The City of Portland is about to formally recognize something that is already happening in the city and around the country.
City commissioners are expected to embrace the company Airbnb by setting up rules for using the program and taxing it.
You pronounce it "air b and b." The company helps homeowners rent out a room or their entire house on a nightly basis.
"Welcome to my home, my Airbnb home!" said Linda Fitzgerald with a smile.
She lives in North Portland and since November has rented out a spare room to strangers from all over the world.
"I've had guests from every continent," she said.
For $65, she'll rent you a room with a private bathroom and feed you breakfast.

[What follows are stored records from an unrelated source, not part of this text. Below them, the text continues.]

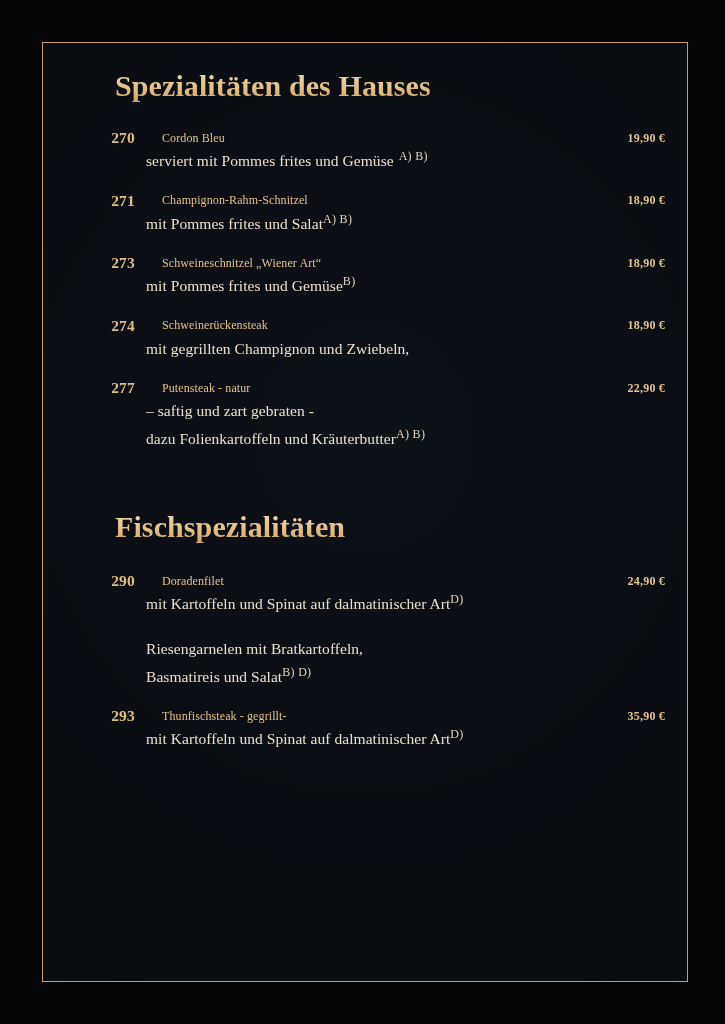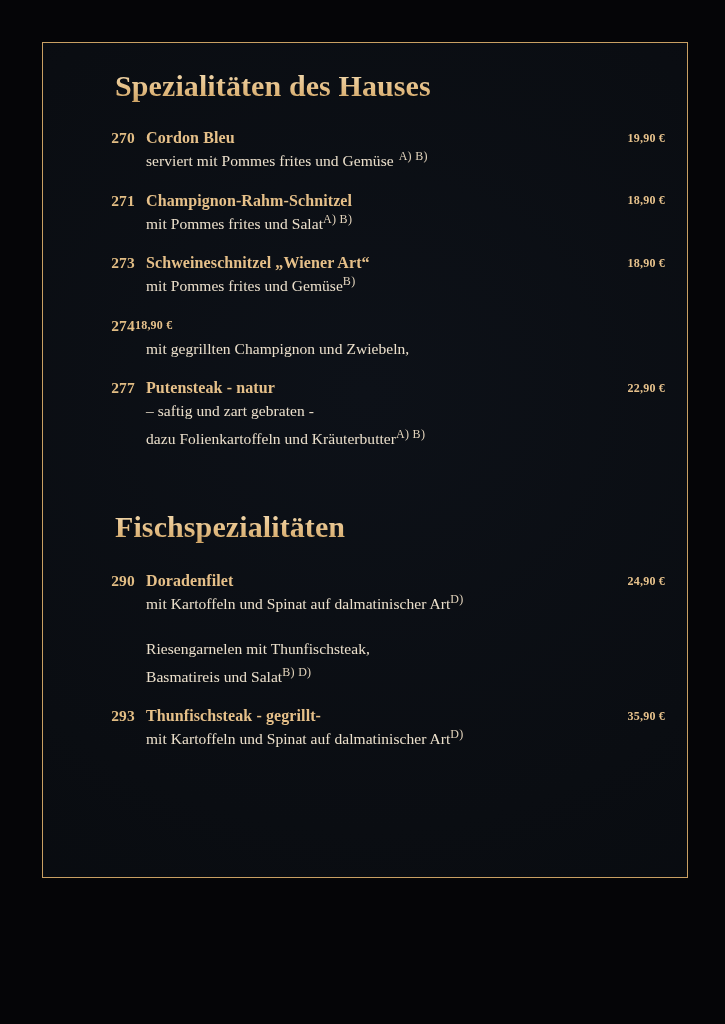"Spezialitäten des Hauses" .frame { height: 836px -> 940px }
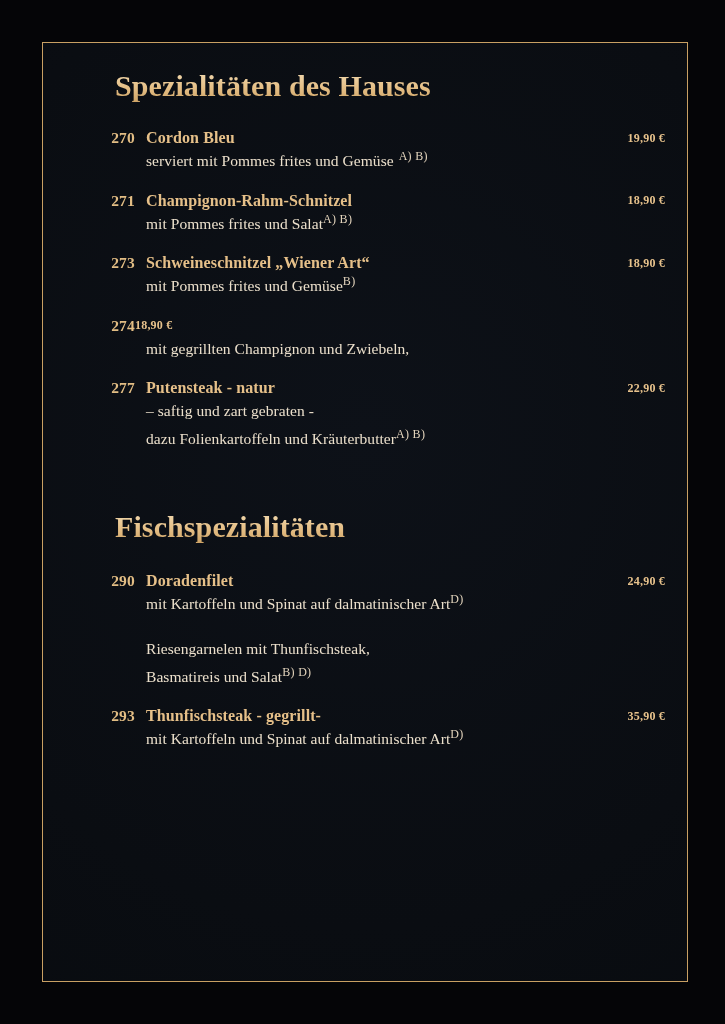"Cordon Bleu" .title { font-size: 16px -> 12px; font-weight: 700 -> 400; padding-left: 11px -> 27px }
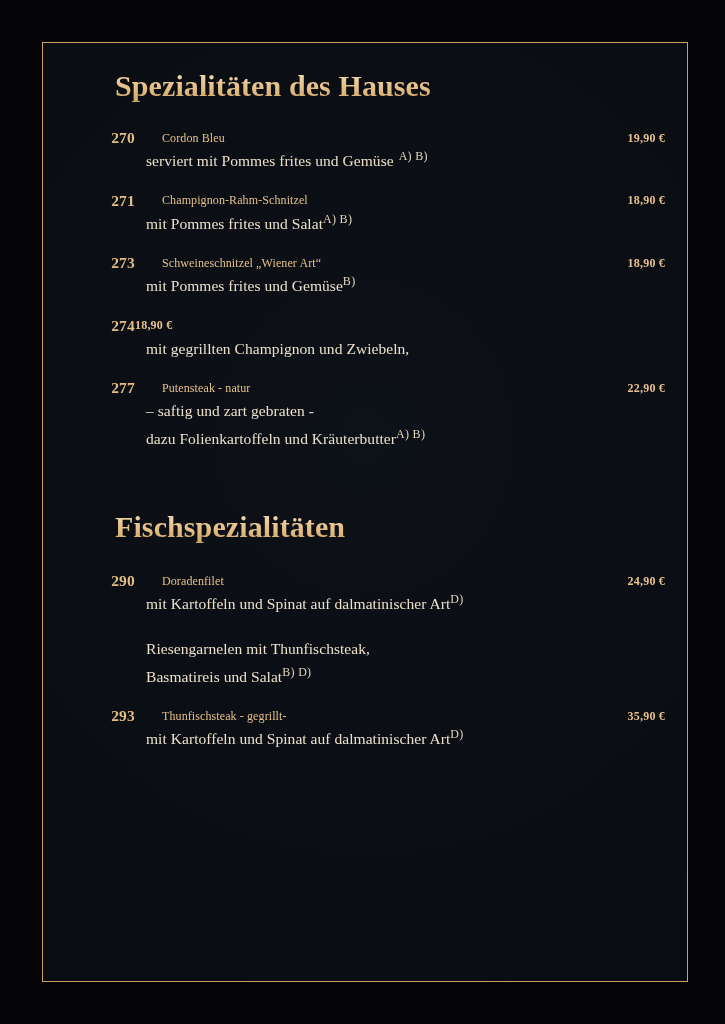"Schweinerückensteak" span.title { html: none -> <span>Schweinerückensteak</span> }
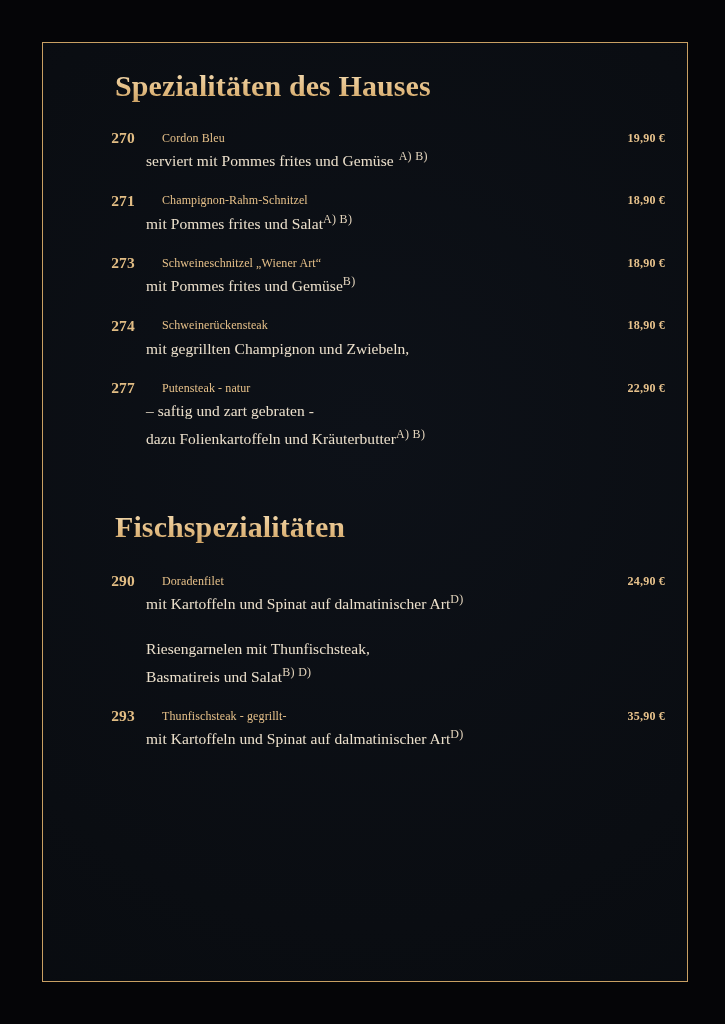"Riesengarnelen mit Thunfischsteak," span { text: Thunfischsteak -> Bratkartoffeln }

Linda's one of around 1,000 people in Portland who are Airbnb hosts.
"My husband died in September and I needed to make some money, so I found Airbnb and punched the host button and thought, 'Hmm, this is interesting,'" Fitzgerald said.
Now, she's booked nearly 7 nights a week, months in advance.
"My first guests were two women from Shanghai. They were so cute!" she said.
The City of Portland took notice and worked with the company to form rules and taxes for the service. Homeowners must live in the house where they are renting rooms at least 9 months of the year and must register with the city.
Those living in condos or apartments must get home owner association approval or a manager's OK.
But there is no avoiding the fact that the idea is thriving, says a spokesman for Mayor Charlie Hales.
"It is actually happening, no way we can pretend it's not happening," said Dana Haynes. "So our city policies need to be reflective of the 21st century."
He expects the city commission to formally approve Airbnb next week.
"Yeah, it seems likely. The fact of the matter is Airbnb has been here and services like Airbnb are here in reality. There's more than 1,000 units registered at the beginning of this year," Haynes said.
The city will get a 5 percent tax off the price of each stay. The total estimated tax for next year is $384,000.
That s just fine with Linda back in North Portland. She thinks business will be strong for a long time.
"There's not been one bad experience!" she said.